= Jaddua =

4th-century BC High Priest of Israel

Jaddua was a son of Johanan and a high priest during the post-exilic period. However, according to Nehemiah 12:22 it is possible that a transcribing error has occurred in the rendering of Jaddua's father's name. A more likely translation is that Jaddua's father was Johanan. (Anchor Bible Dictionary). Reference to Jaddua may be found in Nehemiah verses 12:11, 22. When reading Josephus' accounts of Jaddua's priestly position, it is unclear whether or not Jaddua was the sole high priest or if he shared the office with Manasseh. The other possibility (which is difficult to discern from Josephus' accounts) is that Manasseh was Jaddua's assistant or sagan. (Anchor Bible Dictionary).
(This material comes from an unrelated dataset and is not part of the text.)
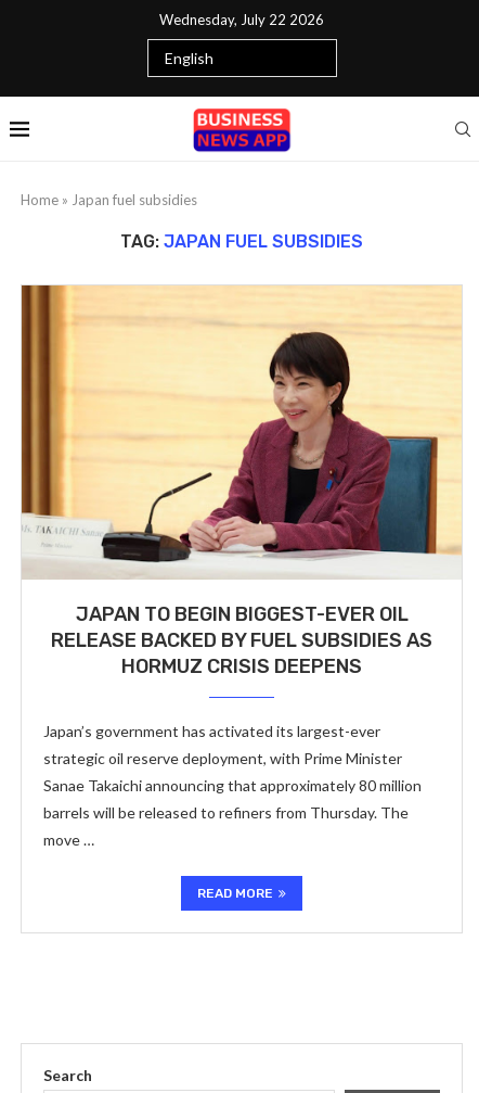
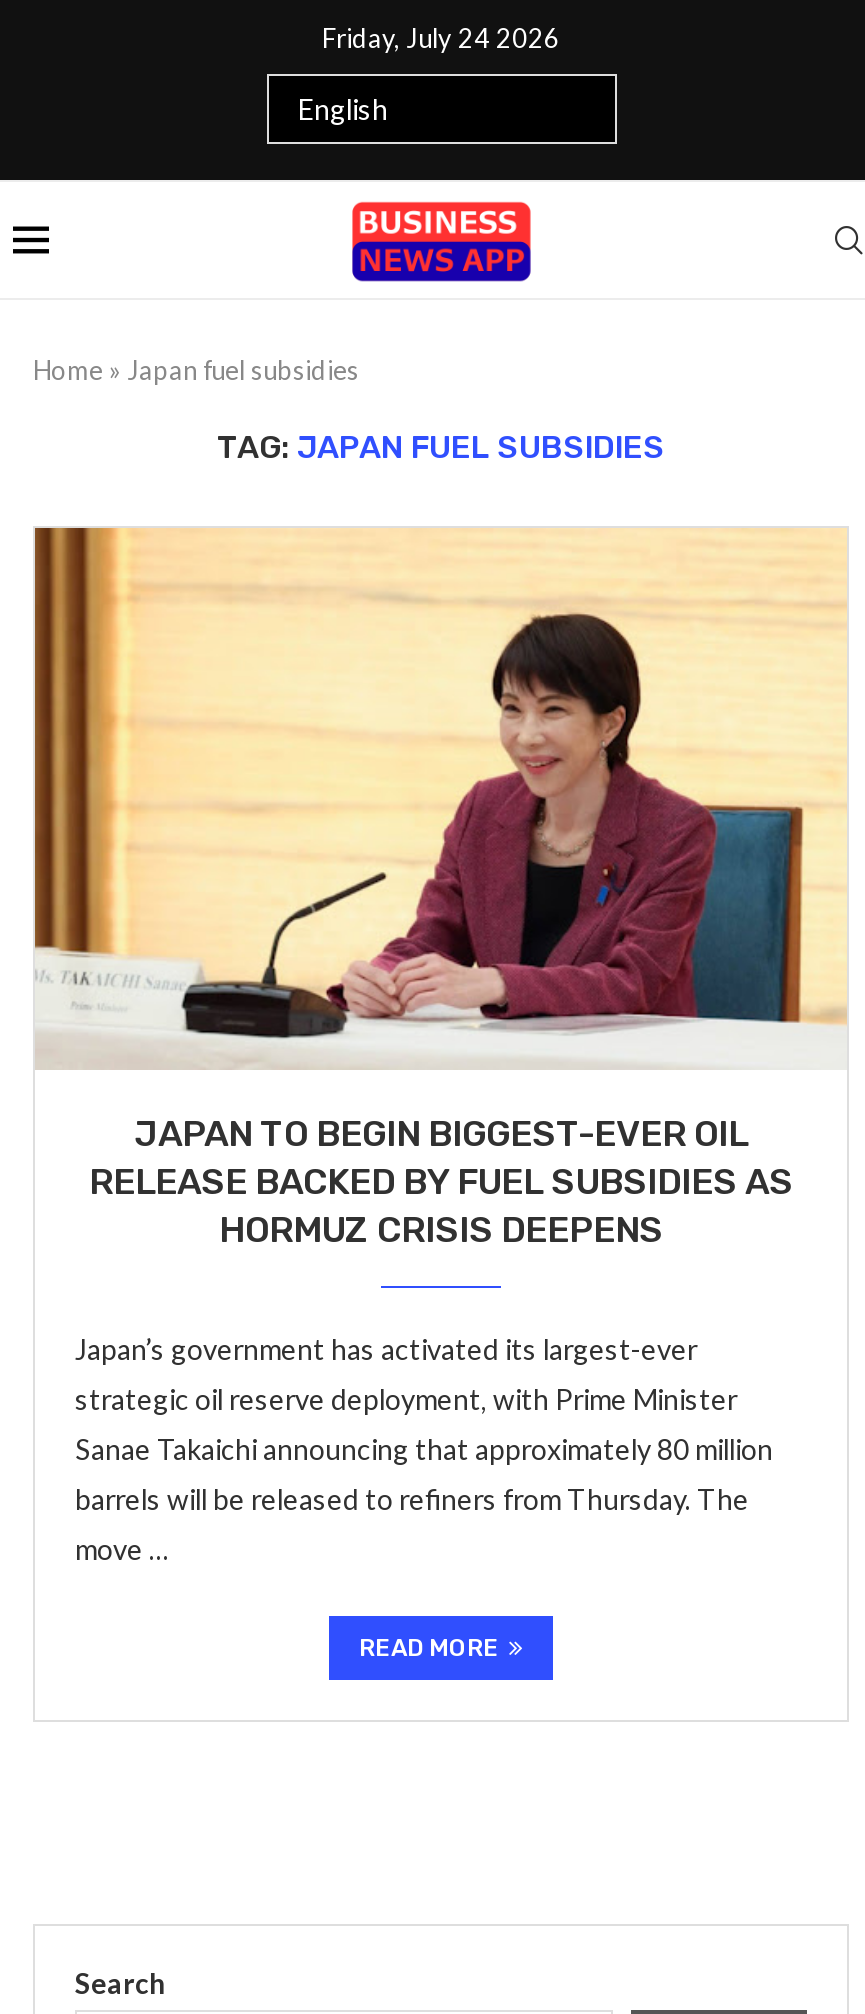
[159,11,324,28] Wednesday, July 22 2026 -> [322,22,560,54] Friday, July 24 2026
Jaddua's brother, Manasseh, married into the gubernatorial Samarian family. The governor's daughter, Nicaso, was given to Manasseh in marriage to try to ease the tensions that existed between the Samaritans and the Jews. This posed a problem for the Jewish elders as they did not want the high priesthood being tainted should Manasseh try to partner Jaddua as a priest. There are elders in Jerusalem who had the ability and authority to force Manasseh "either to divorce his wife or not to approach the altar." (Vanderkam) In this dispute, Jaddua himself took the side of the elders of Jerusalem. Although the elders exercised authority, Jaddua was the top authority. In an account of the Jewish historian Josephus, it is speculated that the reason the elders opposed Manasseh's marriage was that they resented “the fact that the brother of the high priest Jaddua was sharing the high priesthood while married to a foreigner.” This marriage could possibly be the beginning of an office known as a sagan which later became the second highest priestly position. Because the high priest was the supreme civil and religious head of the Jewish people and the only competing authority would be the elders, Alexander naturally targeted Jaddua.

Manasseh was not willing to "be deprived of his sacerdotal dignity on [Nicaso's] account." Consequently, the Governor bribed Manasseh to keep Nicasco as his wife pending the permission of the Persian king Darius III. Meanwhile, Jaddua had a dream that he would be protected by God from the king Alexander as Alexander was pursuing to conquer Jerusalem. Upon seeing Jaddua, Alexander relented his pursuit as he too had a dream seeing a figure who took the form of Jaddua. Alexander agreed to let Jaddua and the Jews keep the laws of their forefathers in return for military cooperation.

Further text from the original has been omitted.